Predictive analytics reduces chemotherapy-associated hospitalizations


Patient risk can improve value-based cancer care. Find out how.

Risk stratification and predictive modeling can translate clinical oncology data into better decision making to protect chemotherapy patients and curb avoidable cancer care costs.

That’s according to speakers at the AMCP Managed Care & Specialty Pharmacy Annual Meeting, in Denver, during the March 28 session, “Using Predictive Analytics to Improve Value-Based Cancer Care Delivery.”

Cancer care quality and cost management “drive health plan actuaries crazy,” said Andrew Hertler, MD, FACP, chief medical officer of New Century Health. “It has the ‘perfect storm’ of challenges for predictability: high variability, high cost, and low volume.”

Chemotherapy drugs represent 20% of cancer care costs but potentially-avoidable chemotherapy-related hospitalizations represent nearly as much, 18%, making it a major cost driver in clinical oncology, Hertler said.

Hospitalizations among patients undergoing cancer treatment are frequent and “commonly related to chemotherapy toxicity,” he said. “Studies have shown that many chemotherapy-related hospitalization risks are predictable using routinely collected clinical data.”

Data can reduce hospitalizations

Clinical data can be employed in two ways to reduce chemotherapy-associated hospitalizations, Hertler said: risk stratification modeling and predictive analytics.

Risk stratification uses prospective clinical data collected during treatment (prior to authorization), allowing timely use of that data.

“While it is nowhere near as robust as claims data, claims data has a lag of up to 30 days-and that’s not going to do us any good,” he explained.

Analyzing clinical data, New Century Health developed a proposed risk-stratification model to identify which patients are most likely to wind up in the emergency room-a major predictor of hospitalization and inpatient care. ER admissions risk factors in their risk stratification model include emetogenic or neutropenic chemotherapies, patient age, cancer stage and functional performance status, and line of cancer therapy.

The model also includes patient body-mass index (BMI) or weight “and particularly changes in weight,” Hertler said. “When a patient begins losing weight, that’s a pretty global indicator that they are not doing well.”

Each risk factor is weighted in the model, depending on how important a contributor it is to hospitalization risk. The result is a hospitalization risk-stratification score (high, moderate or low) that can be used to guide clinical decisionmaking, patient monitoring, and anticipation of interventions.

The risk stratification model is easy to use, Hertler said. But it has limited data and lacks comorbidity data that can also influence hospitalization risk, he noted.

Next: Predictive modeling capabilities



Predictive modeling capabilities

Whereas risk stratification models use data “up front,” early in patient care, to identify which patient subpopulations are most at risk, predictive models can be more dynamic, helping to assess the probability of a future event based on “input” variables, said Mir T. Mirnazari, PhD, assistant vice president at New Century Health.

In other words, predictive modeling can predict specific behaviors or outcomes based on particular clinical decisions.

Predictive modeling in clinical oncology can be challenging, Mirnazari cautioned: Patient volumes are small, particularly for any given type and stage of cancer-and most cases are “very high-risk.”

“To build a predictive model, we rely on a large and complete historic dataset that contains the risk factors and outcome information for every patient, using authorization data for information on predictions and claims data to identify outcomes, like chemotherapy costs,” he explained.

Building predictive models

Building predictive models involves splitting data into three sets:

  • Estimation and model building

  • Testing

  • Internal validation.

The estimation and test sets are used to generate a model; the validation set is used to make sure the model works-that it accurately predicts patient outcomes.

It is crucial that the clinical and cost-analytic objectives (preventing inappropriate chemotherapy utilization, for example) be clearly articulated before modeling is attempted, Mirnazari  emphasized.

Also key is a sufficiently large set of patient data.
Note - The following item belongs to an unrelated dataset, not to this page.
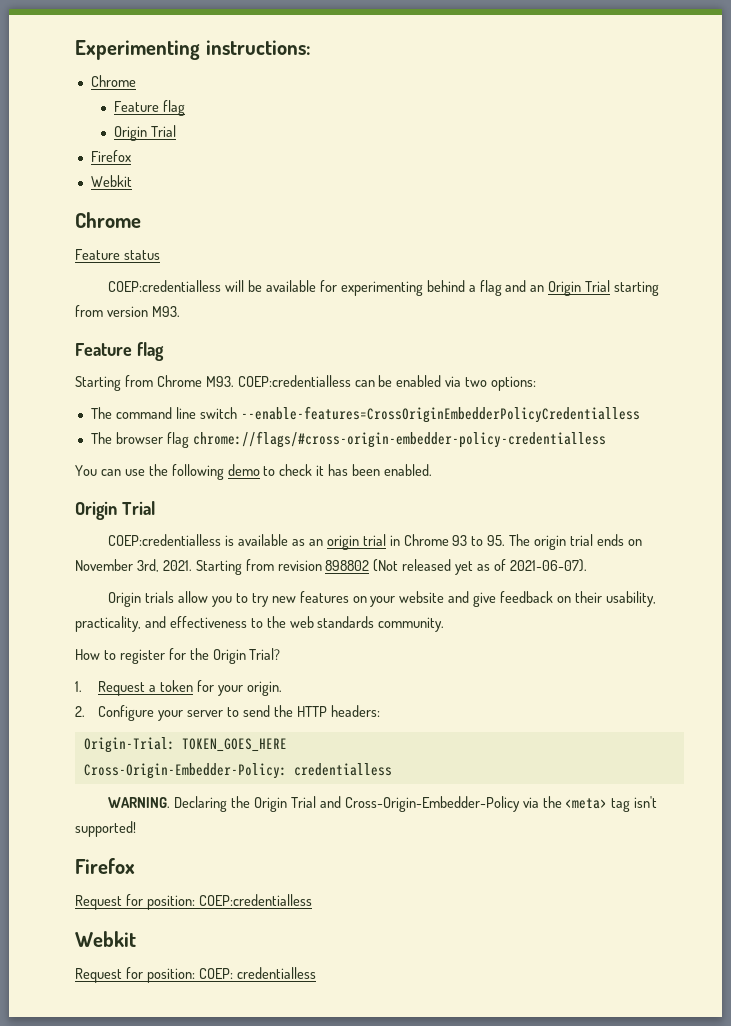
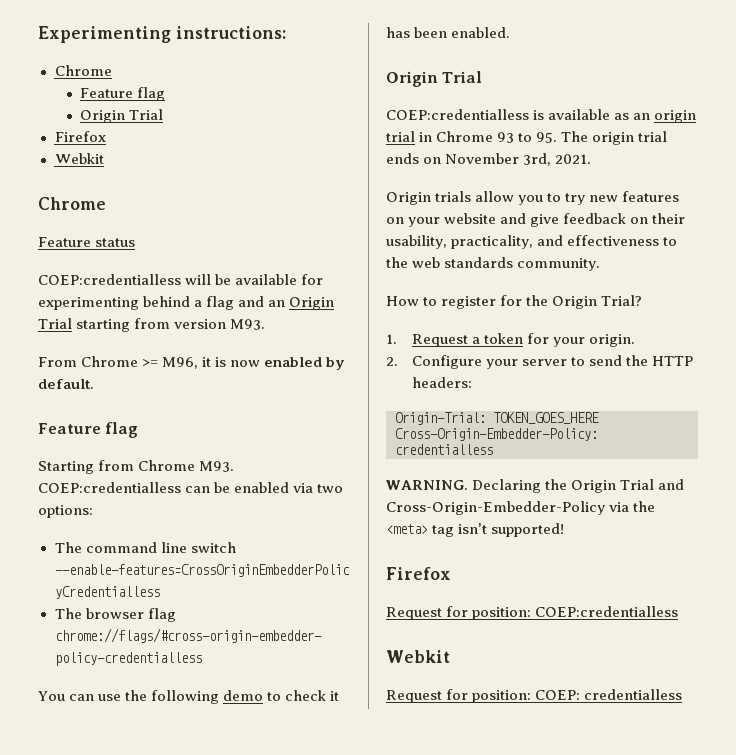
(180, 311) none -> [38,356,346,370] [38,379,94,389] // From Chrome >= M96, it is now enabled by default.
[195,559,587,575] Starting from revision 898802 (Not released yet as of 2021-06-07). -> (592, 159) none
About 1,000 patients is probably the minimum size for reliable model development and validation, he said.

Model testing and validation assess sensitivity (true-positive) and specificity (true-negative) rates: the percentage of patients correctly identified as having, or not having, respectively, a predicted condition or outcome like high chemotherapy costs. Sensitivity and specificity often behave independently; they do not always improve or worsen together as models are adjusted.

Predictive modeling is iterative; if testing or validation reveals insufficient sensitivity or specificity, then it’s back to the drawing board to “start from scratch,” Mirnazari said.

Once internally validated, predictive models can be validated with new datasets. Once a model is deemed robust and predictive, it can be combined with clinical pathways to create “a continuous learning loop that leads to better cancer care delivery,” Mirnazari said.

“It’s not magic,” he concluded. “The completed model is essentially a simple equation. On the left side is … your predicted outcome. On the right side are the risk factors, each of them associated with a predictive weight or value. That becomes a mathematical equation and you take it to your IT department to implement.”

“At the end of the day, it’s a simple equation,” Mirnazari said.